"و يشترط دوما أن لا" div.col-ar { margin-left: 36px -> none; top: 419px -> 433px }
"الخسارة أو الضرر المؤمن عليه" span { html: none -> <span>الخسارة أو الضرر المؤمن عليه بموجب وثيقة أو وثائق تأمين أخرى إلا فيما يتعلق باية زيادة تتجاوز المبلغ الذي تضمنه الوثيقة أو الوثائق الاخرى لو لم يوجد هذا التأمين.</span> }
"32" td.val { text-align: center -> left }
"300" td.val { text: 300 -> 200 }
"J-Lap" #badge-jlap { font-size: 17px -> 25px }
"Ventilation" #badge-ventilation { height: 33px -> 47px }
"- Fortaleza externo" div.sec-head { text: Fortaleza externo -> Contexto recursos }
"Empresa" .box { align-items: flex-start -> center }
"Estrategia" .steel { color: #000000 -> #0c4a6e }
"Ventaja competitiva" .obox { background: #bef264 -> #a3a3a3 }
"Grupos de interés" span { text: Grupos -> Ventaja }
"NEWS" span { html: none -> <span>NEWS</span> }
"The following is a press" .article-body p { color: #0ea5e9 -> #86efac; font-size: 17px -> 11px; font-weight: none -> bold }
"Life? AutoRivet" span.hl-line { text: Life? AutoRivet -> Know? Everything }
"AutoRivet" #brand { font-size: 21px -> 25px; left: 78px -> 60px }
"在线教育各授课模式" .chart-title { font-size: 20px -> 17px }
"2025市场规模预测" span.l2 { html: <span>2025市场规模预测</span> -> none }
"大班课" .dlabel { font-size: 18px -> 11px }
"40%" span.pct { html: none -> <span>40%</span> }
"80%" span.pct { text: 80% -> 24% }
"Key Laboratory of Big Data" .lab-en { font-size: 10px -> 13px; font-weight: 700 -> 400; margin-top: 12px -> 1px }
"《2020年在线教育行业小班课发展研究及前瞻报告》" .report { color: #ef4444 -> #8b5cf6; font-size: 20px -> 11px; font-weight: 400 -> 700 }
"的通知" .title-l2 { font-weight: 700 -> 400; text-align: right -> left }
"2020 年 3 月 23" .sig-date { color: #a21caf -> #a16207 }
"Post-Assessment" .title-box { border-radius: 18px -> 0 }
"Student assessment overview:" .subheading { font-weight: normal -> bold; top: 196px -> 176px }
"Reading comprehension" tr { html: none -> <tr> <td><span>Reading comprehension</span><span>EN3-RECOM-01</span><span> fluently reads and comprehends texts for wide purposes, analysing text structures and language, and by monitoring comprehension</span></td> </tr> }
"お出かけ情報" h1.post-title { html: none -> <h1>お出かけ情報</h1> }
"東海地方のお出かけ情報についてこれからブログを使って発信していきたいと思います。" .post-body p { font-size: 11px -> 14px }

What to work on: Write out, from the lines above, only those from the line with "Laboratory of Big" to the line with "400; text-align: right", exactly as given, including the first and the last.

Task response:
"Key Laboratory of Big Data" .lab-en { font-size: 10px -> 13px; font-weight: 700 -> 400; margin-top: 12px -> 1px }
"《2020年在线教育行业小班课发展研究及前瞻报告》" .report { color: #ef4444 -> #8b5cf6; font-size: 20px -> 11px; font-weight: 400 -> 700 }
"的通知" .title-l2 { font-weight: 700 -> 400; text-align: right -> left }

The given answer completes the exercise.